Ha, 1950’lerden önce oldu. Çünkü 1950’lere kadar tek parti gibi çok farklı durumlar vardı. Bir cumhuriyet kuruluyor. Bırak cumhuriyeti, devlet kuruluyor, devlet… Dolayısıyla 1950’lerden sonra artık, hatırlarsak, Demokrat Parti döneminde TBMM’de kulislerde seçmenlerle milletvekillerinin, daha doğrusu o günkü tabirle Doğulu milletvekillerinin Kürtçe konuşmakta olduklarına dair bilgilerimiz var. Dolayısıyla 50’den sonra eğer Lozan uygulanmış olsaydı Kürt sorununun katiyen bugünkü gibi olmayacağını açık açık iddia ediyorum.
Peki, neden olmadı? Çünkü 1960’ta 27 Mayıs askerî darbesi oldu, Kürtlerin tepesine binildi. 1971’de oldu, Kürtlerin tepesine binildi. 1980’de oldu, Kürtlerin tepesine binildi. Bugün de aynen silahlı bir biçimde Kürtlerin tepesine biniliyor. Kürtleri yabancılaştırıyoruz. Türkiye’nin eğer 1 tane sorunu varsa – birden fazla tabii – ama 1 tane sorunu varsa, o da Kürt meselesidir. Lozan’ın uygulanmaması bizim bu meseleyi problem yapmamız sonucunu doğurdu.
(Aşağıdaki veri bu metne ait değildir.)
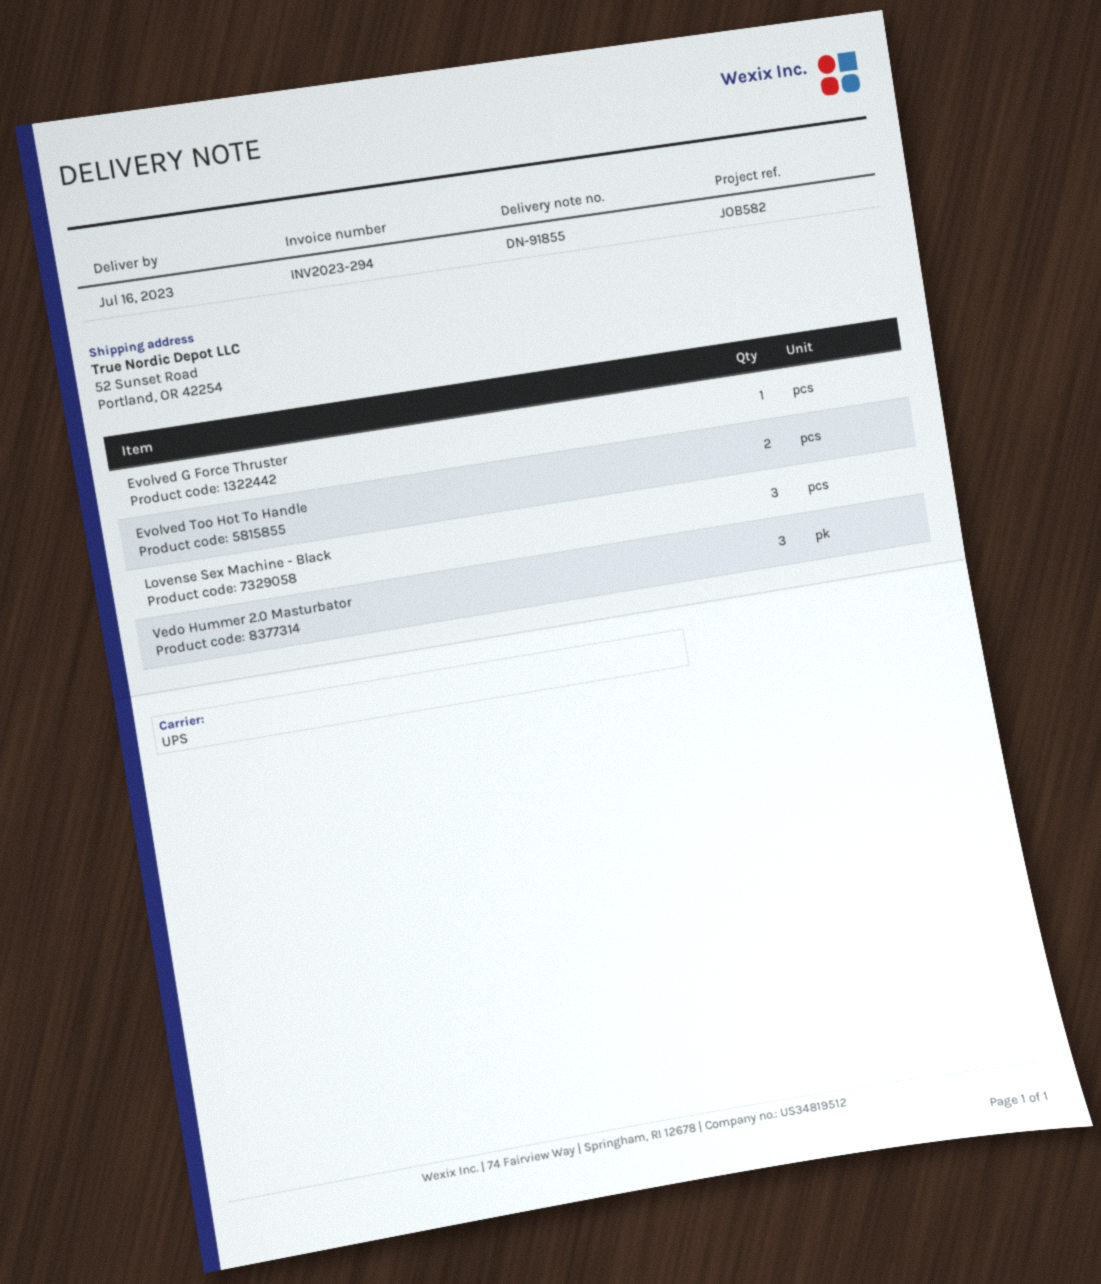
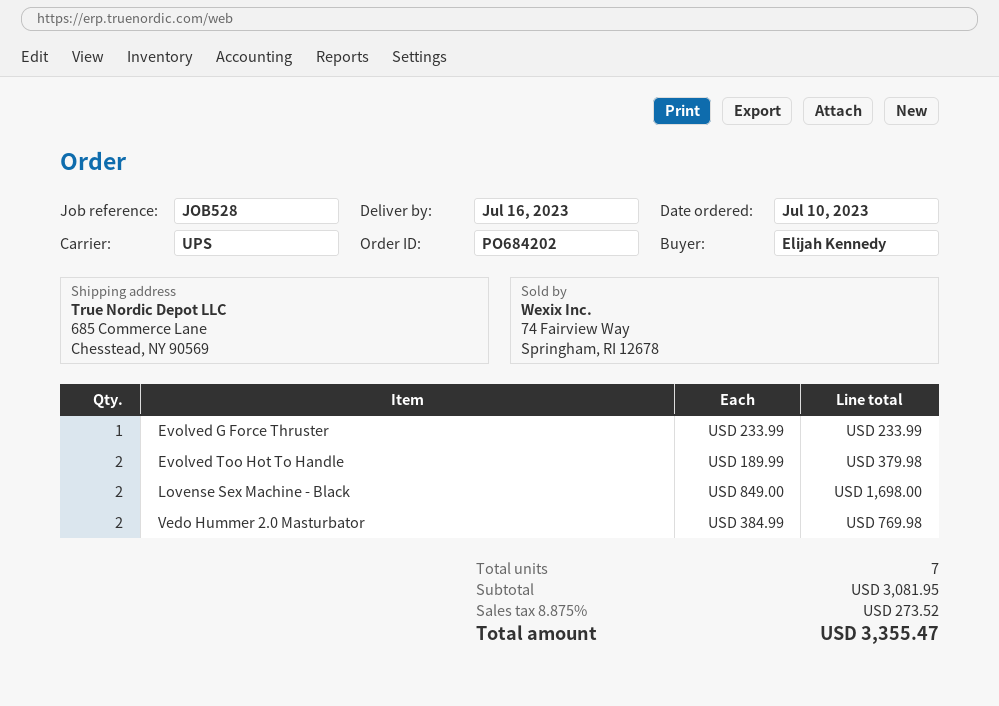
reference: JOB582 -> JOB528
ship to: 52 Sunset Road, Portland, OR 42254 -> 685 Commerce Lane, Chesstead, NY 90569
Lovense Sex Machine - Black: 3 -> 2
Vedo Hummer 2.0 Masturbator: 3 -> 2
Ben bunu söylemek istiyorum. Lozan’ın uygulanmaması bu açıdan çok önemli. Biz kendi bacağımıza, hatta karnımıza ateş ettik. Neden ateş ettik? Çünkü üst-kimlik olarak “Türklük”ü koyduk. Halbuki “Türkiyelilik”i koymamız lazımdı. Fransa’da “Français” bir üst-kimliktir ve Français’nin, yani Fransız’ın, Fransa’da hiçbir etnik ve dinsel karşılığı yoktur. Büyük Britanya’da “British” vardır. British’in içinde Galliler, İngilizler, İrlandalılar, İskoçyalılar vardır. Dolayısıyla, bizde Türkiyelilik bunların karşılığıydı. İnsanlar biliyor mu diye düşünüyorum. Türkiyelilik veya Türkiyeli kelimesini ilk kullanan 1914’de İttihat ve Terakki Cemiyeti’dir. Ondan sonra Atatürk’tür. TBMM’de kullanılmıştır. Ama Türkler, daha doğrusu Müslüman Türkler, kendilerini tepeye zirveye koyan, oturtuldukları tahttan inmek, diğerleriyle eşit olmak istememişlerdir. Bütün bela buradan geliyor. Söyleyeceğim özet olarak budur.
…
Bilmez: Bu konjonktür sorunu yine. İşte Bolşevik tehdidi, sonra Hitler tehdidi, vs. Ama Lozan’ı imzalayan Batı’nın Ankara’ya güveninin kaynağında, daha derinlerde Ankara’nın rüştünü ispatlaması da var. Mesela bölgede Kürdistan’ın kurulmaması da bana hep şey şöyle gelmiştir: İttihatçılar ve Kemalistler gibi güvenilir bir müttefik, “Siz merak etmeyin, bu bölgede sizin medeni sayacağınız bir rejim kurarız” diyor. Daha da önemlisi, “Ordusuyla ve vergisiyle burada asayişi biz sağlarız” diyor ve bunu yapabileceğini I. Dünya Savaşı sonrası birkaç yılda kanıtlıyor. Mesela o anlamda Sakarya önemlidir. Çünkü Sakarya’da (o güne kadar verilen güvencelerin üstüne) işte “Biz böyle bir orduyu kurup yönetecek ve üstümüze saldığınız bu orduyu yenecek kadar güçlüyüz” diyebilmeleri önemli.
…
Aslında Müttefikler için istedikleri yeni düzenin inşa edildiği bir metindir son tahlilde Lozan. Onlar için büyük bir taviz, hayal kırıklığı veya yapmak istediklerinden çok geriye düşmek anlamına gelmiyor. Sevr ile Lozan karşılaştırma tablolarında o hep gördüğümüz farklar mesela; ne büyük güçlerin, ne sermayedarların, ne yönetici elitin büyük bir taviz olarak gördüğü şeyler. Temel olarak ilişiklerde veya öngörülen bölge düzeninde yapısal revizyon yok. Yani 1920’lerde tahayyül ettiklerinden çok farklı bir Ortadoğu öngörmüyor Lozan. Ortadoğu’da çok istemedikleri ve zorla kabul ettirilmiş bir düzen yokmuş gibi geliyor bana. Lozan, bence onların da başından beri istedikleri bir Ortadoğu düzenleme metni.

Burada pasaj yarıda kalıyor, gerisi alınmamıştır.